Bentuk-Bentuk Penghalangan terhadap Wartawan yang Bisa Dipidana:
- Menekan atau mengintimidasi wartawan agar tidak memberitakan suatu kasus.
Mengancam atau melakukan kekerasan terhadap wartawan yang sedang bertugas.
Melakukan sensor, blokir, atau tekanan terhadap media yang menerbitkan berita.
Menyebarkan informasi menyesatkan untuk melemahkan kredibilitas wartawan atau medianya.
Jika ada pihak, termasuk sesama wartawan seperti Ali Imron, yang berusaha membungkam atau mendiskreditkan media yang mengungkap dugaan korupsi, maka tindakan tersebut bisa dikategorikan sebagai penghalangan kerja jurnalistik. Pihak yang merasa dirugikan oleh pemberitaan seharusnya menempuh mekanisme hak jawab atau pengaduan ke Dewan Pers, bukan menyerang media secara tidak profesional.

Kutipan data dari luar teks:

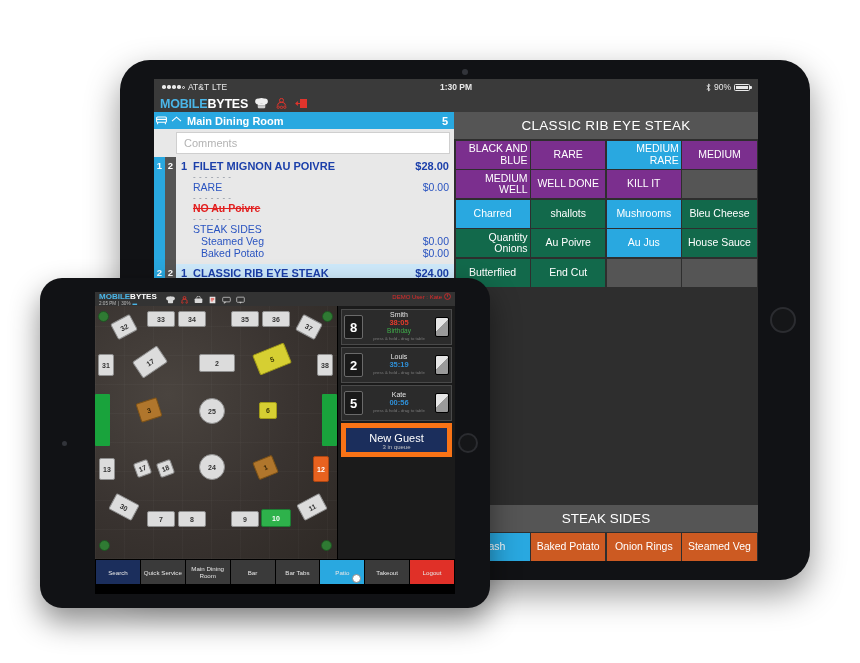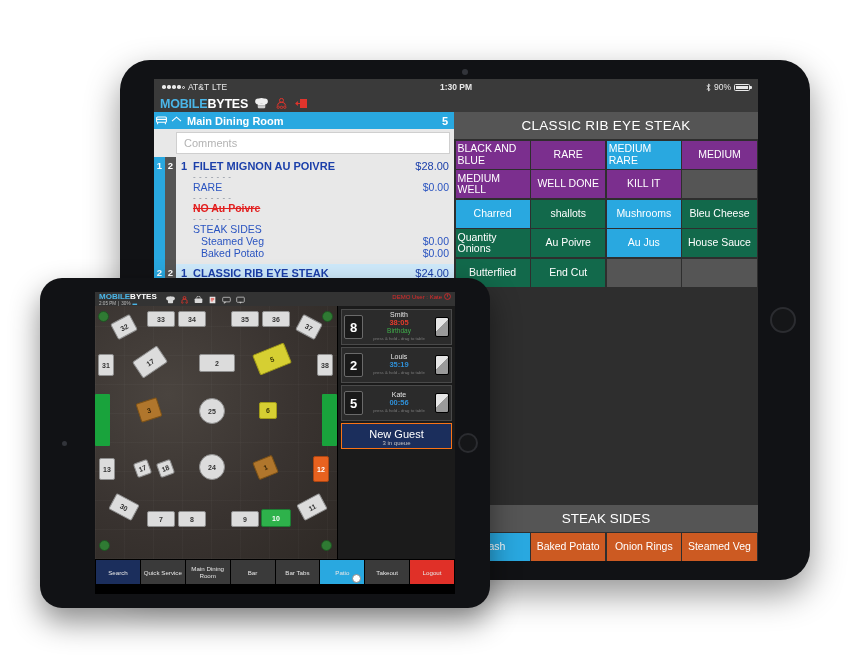"BLACK AND BLUE" .cell { text-align: left -> right }
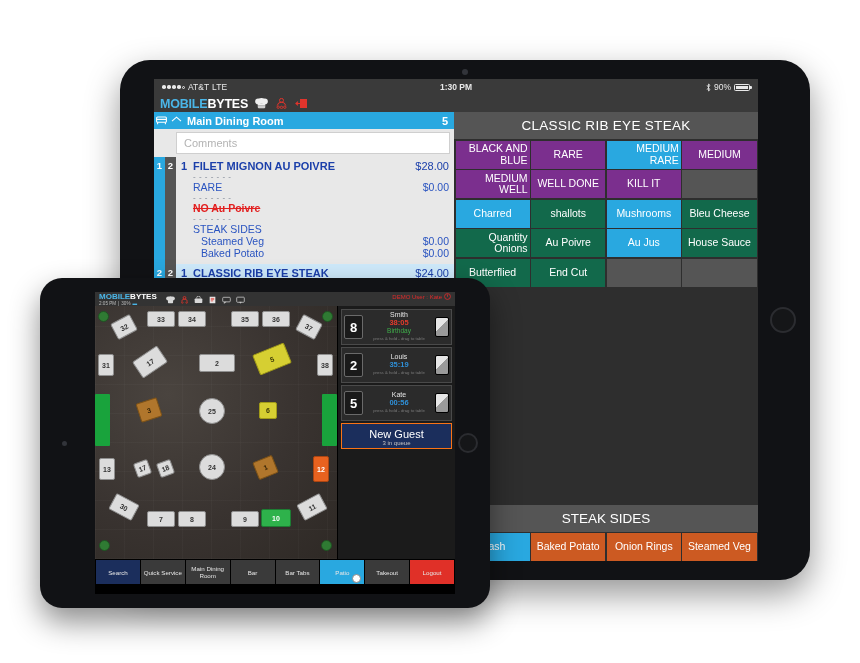"$28.00" .item-price { font-weight: normal -> bold }
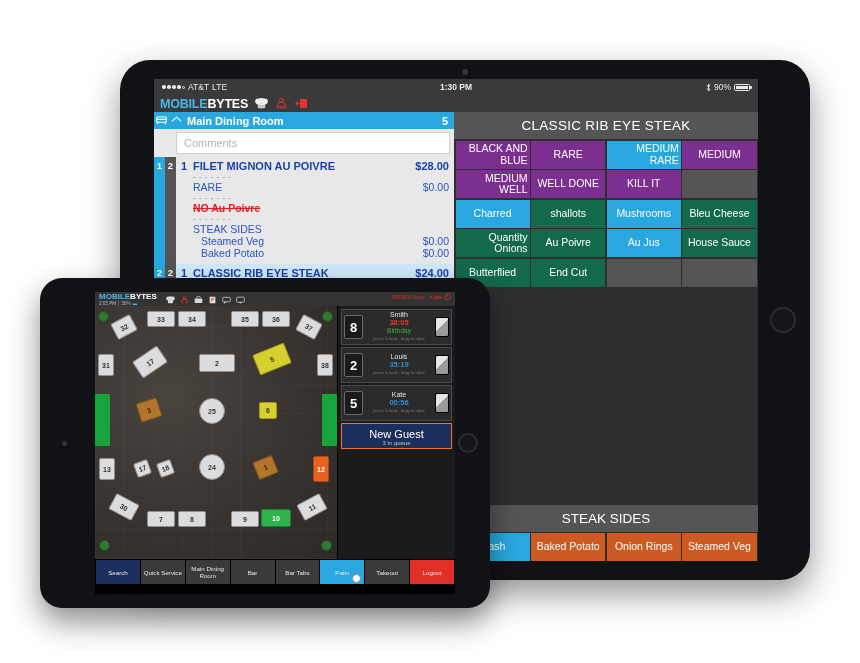"New Guest" .q-new { border: 1px solid #f97316 -> 5px solid #f97316 }
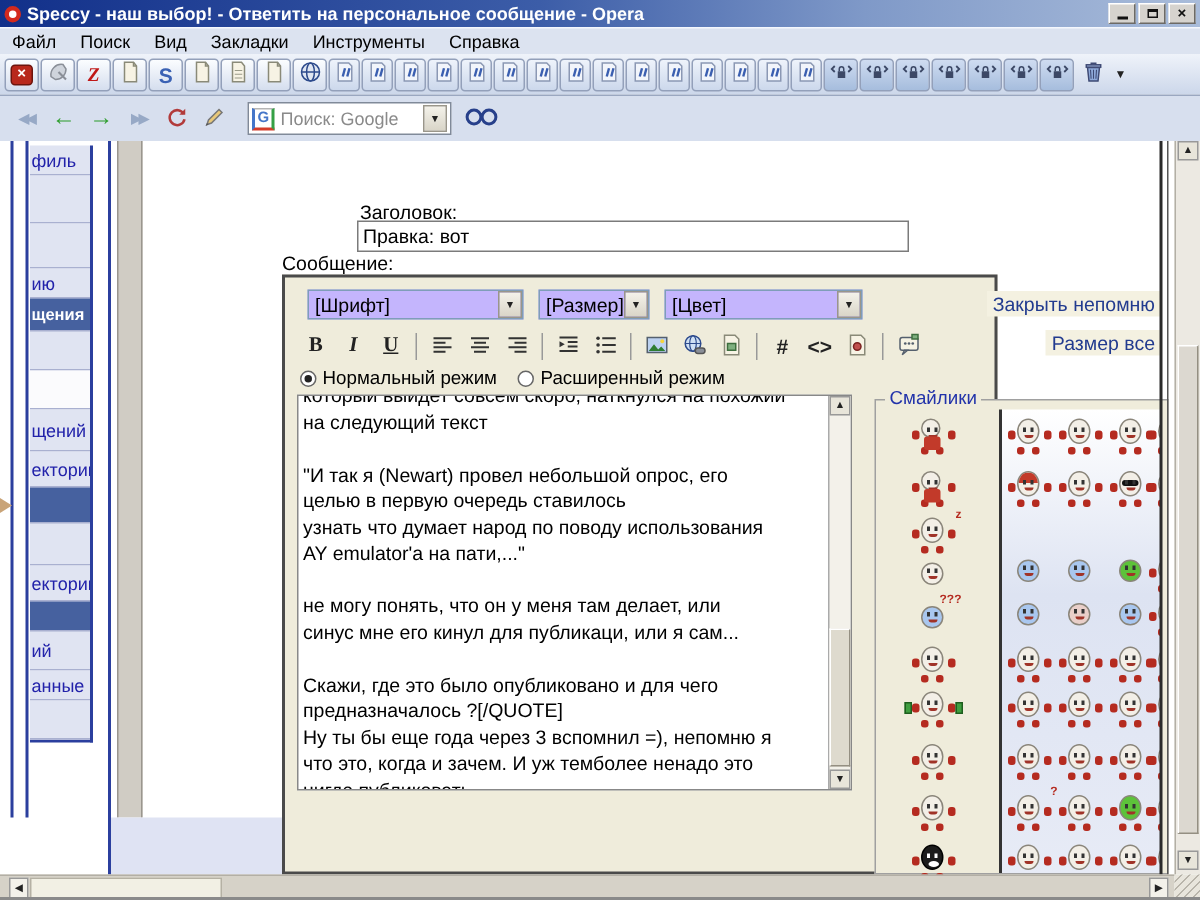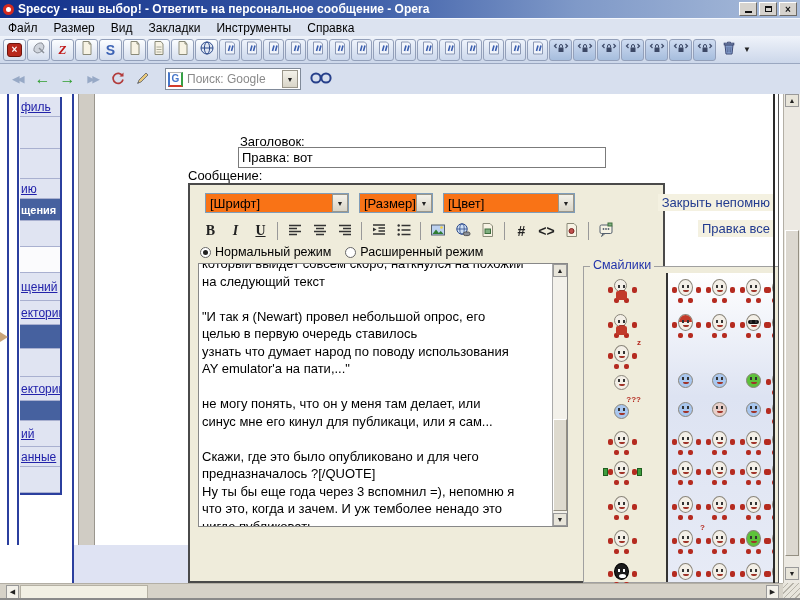"Размер" span.menu-item { text: Размер -> Поиск }
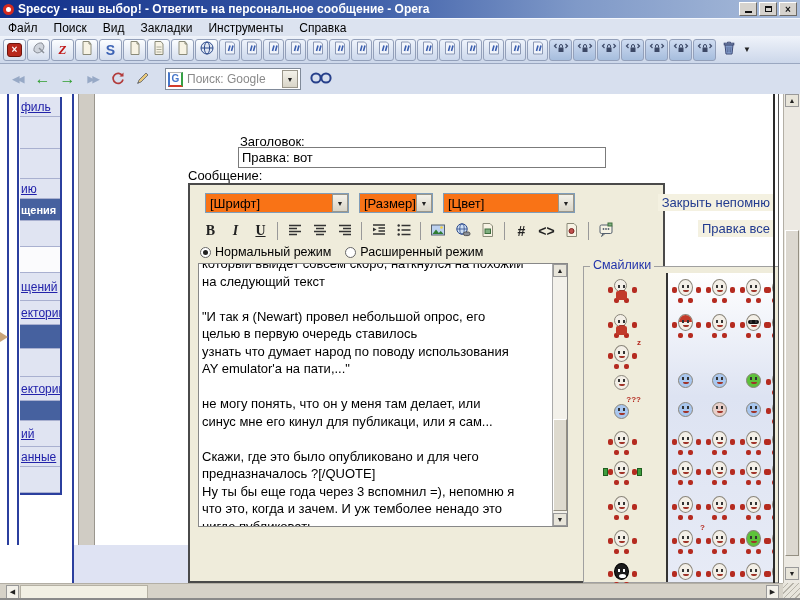"филь" .srow a { text-decoration: underline -> none }
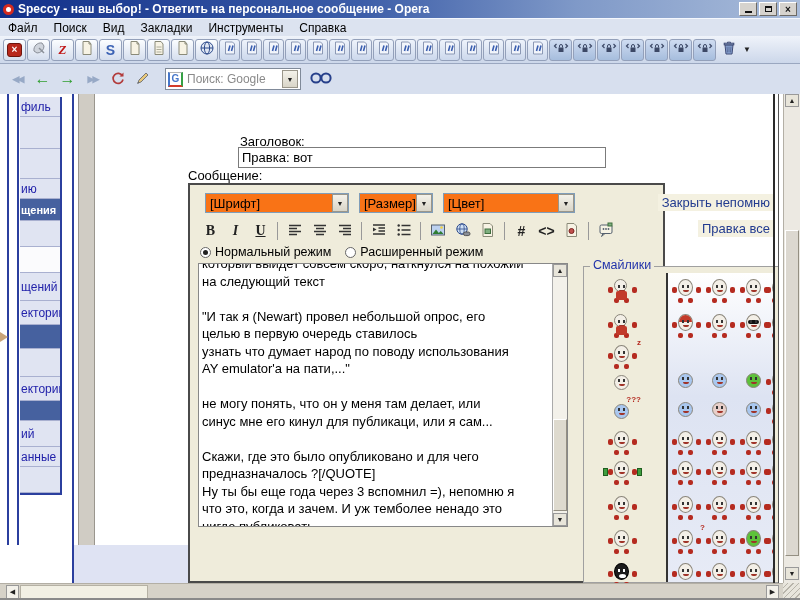"[Шрифт]" .select { background: #f97316 -> #c4b5fd }
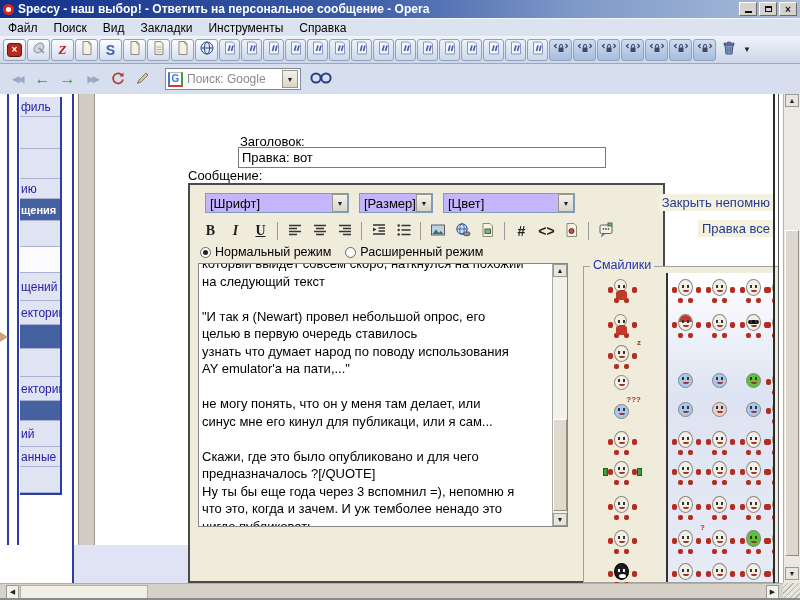"Правка все" a.close-link { text: Правка -> Размер }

Tindakan Ali Imron seharusnya menjadi perhatian serius bagi organisasi pers seperti Persatuan Wartawan Indonesia (PWI). Perusahaan Pers Hallo Riau dan Sabang Merauke News yang memperkejakan Ali Imron juga musti menertibkan dan perlu menegur serta memberikan peringatan terhadap anggotanya yang melanggar etika jurnalistik agar tidak berdampak negatif terhadap perusahaan serta profesi jurnalistik pada umumnya.